1988 NSL Cup

Tournament details
- Country: Australia
- Dates: 23 January – 14 August 1988
- Teams: 14

Final positions
- Champions: APIA Leichhardt (2nd title)
- Runners-up: Brunswick Juventus

Tournament statistics
- Matches played: 13
- Goals scored: 38 (2.92 per match)
- Attendance: 36,758 (2,828 per match)

= 1988 NSL Cup =

The 1988 NSL Cup was the twelfth edition of the NSL Cup, which was the main national association football knockout cup competition in Australia.
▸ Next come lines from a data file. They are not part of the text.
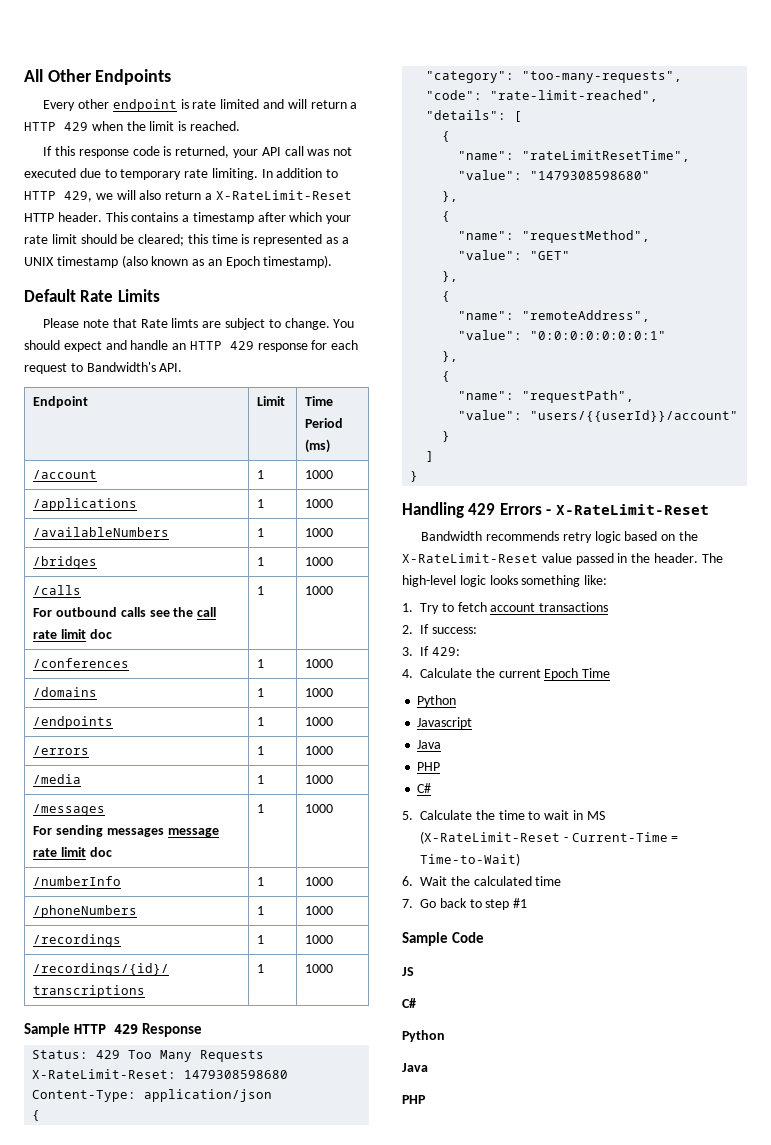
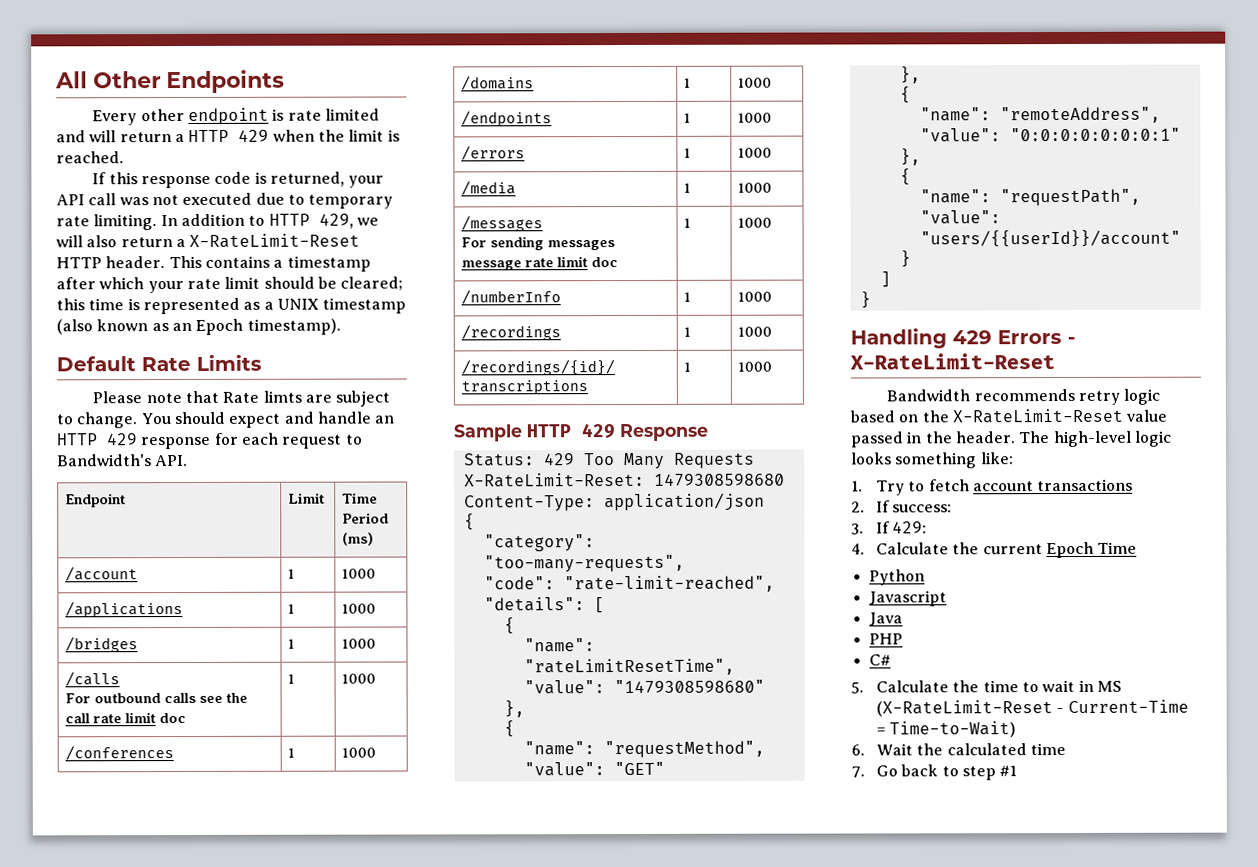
[33,527,170,537] [257,528,265,537] [305,528,334,537] // /availableNumbers | 1 | 1000 -> (377, 608) none
[33,905,138,918] [257,906,265,915] [305,906,334,915] // /phoneNumbers | 1 | 1000 -> (773, 296) none
[402,932,485,946] [402,967,414,976] [402,998,416,1008] [402,1030,445,1042] [402,1063,428,1072] [402,1095,426,1104] // Sample Code // JS // C# // Python // Java // PHP -> (1018, 771) none

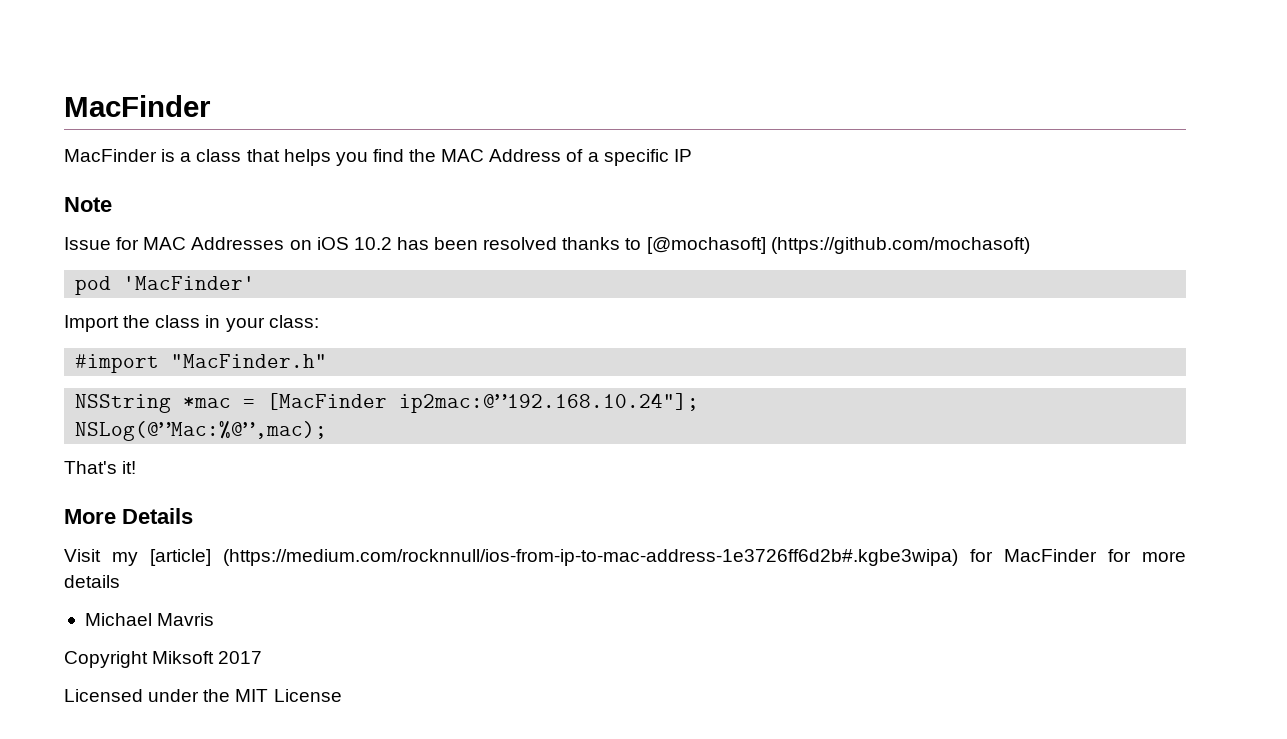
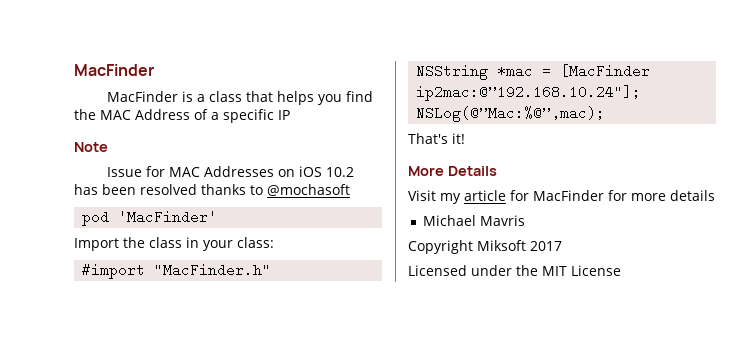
[646,237,1030,254] [@mochasoft] (https://github.com/mochasoft) -> [267,184,350,196] @mochasoft
[149,549,958,566] [article] (https://medium.com/rocknnull/ios-from-ip-to-mac-address-1e3726ff6d2b#.kgbe3wipa) -> [464,190,506,201] article

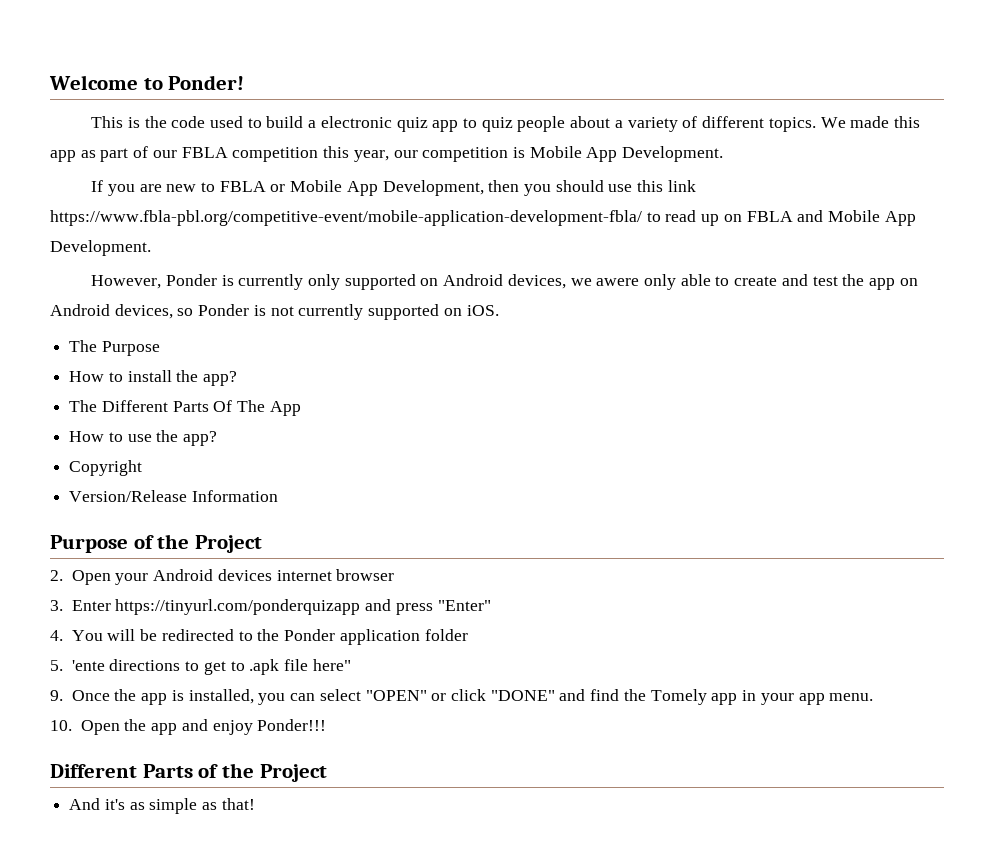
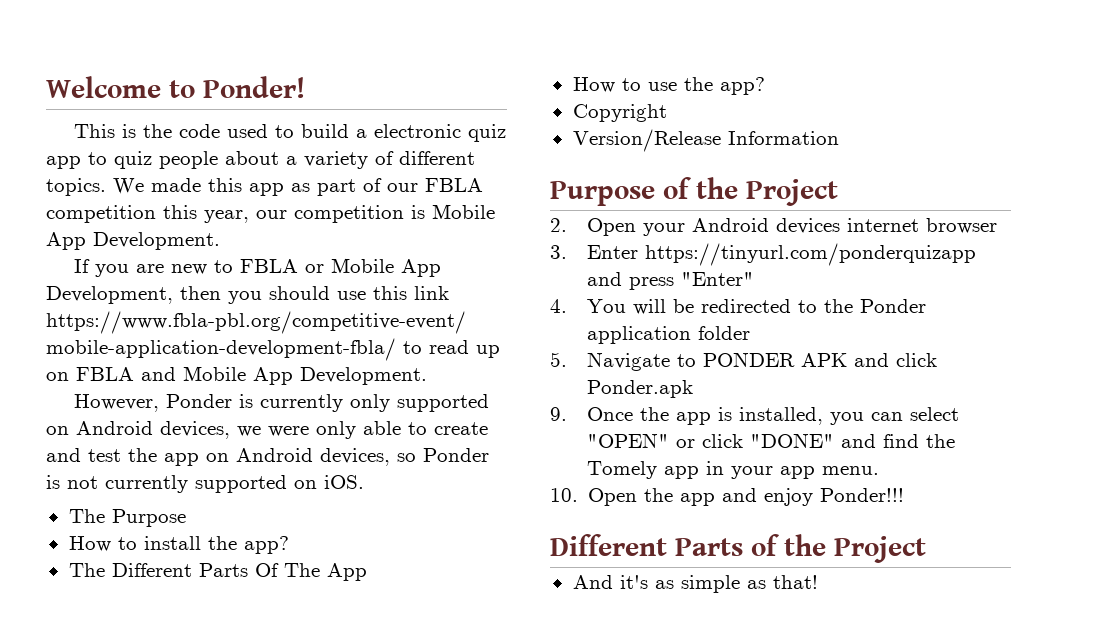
[596,278,640,286] awere -> [268,426,309,437] were
[71,659,351,675] 'ente directions to get to .apk file here" -> [586,352,937,371] [586,380,693,398] Navigate to PONDER APK and click Ponder.apk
The NSL Cup was sponsored by Beach Fashions and known as the Beach Fashions Cup for sponsorship purposes.

Sydney Croatia were the defending champions, having defeated South Melbourne to win their first title in the previous year's final, but they were eliminated in the semi-finals by eventual winners APIA Leichhardt.

APIA Leichhardt defeated Brunswick Juventus 5–3 on penalties after a 0–0 draw in the final to win their second NSL Cup title.

==Teams==
The NSL Cup was a knockout competition with 14 teams taking part all trying to reach the Final in August 1988. The competition consisted of the 14 teams from the National Soccer League.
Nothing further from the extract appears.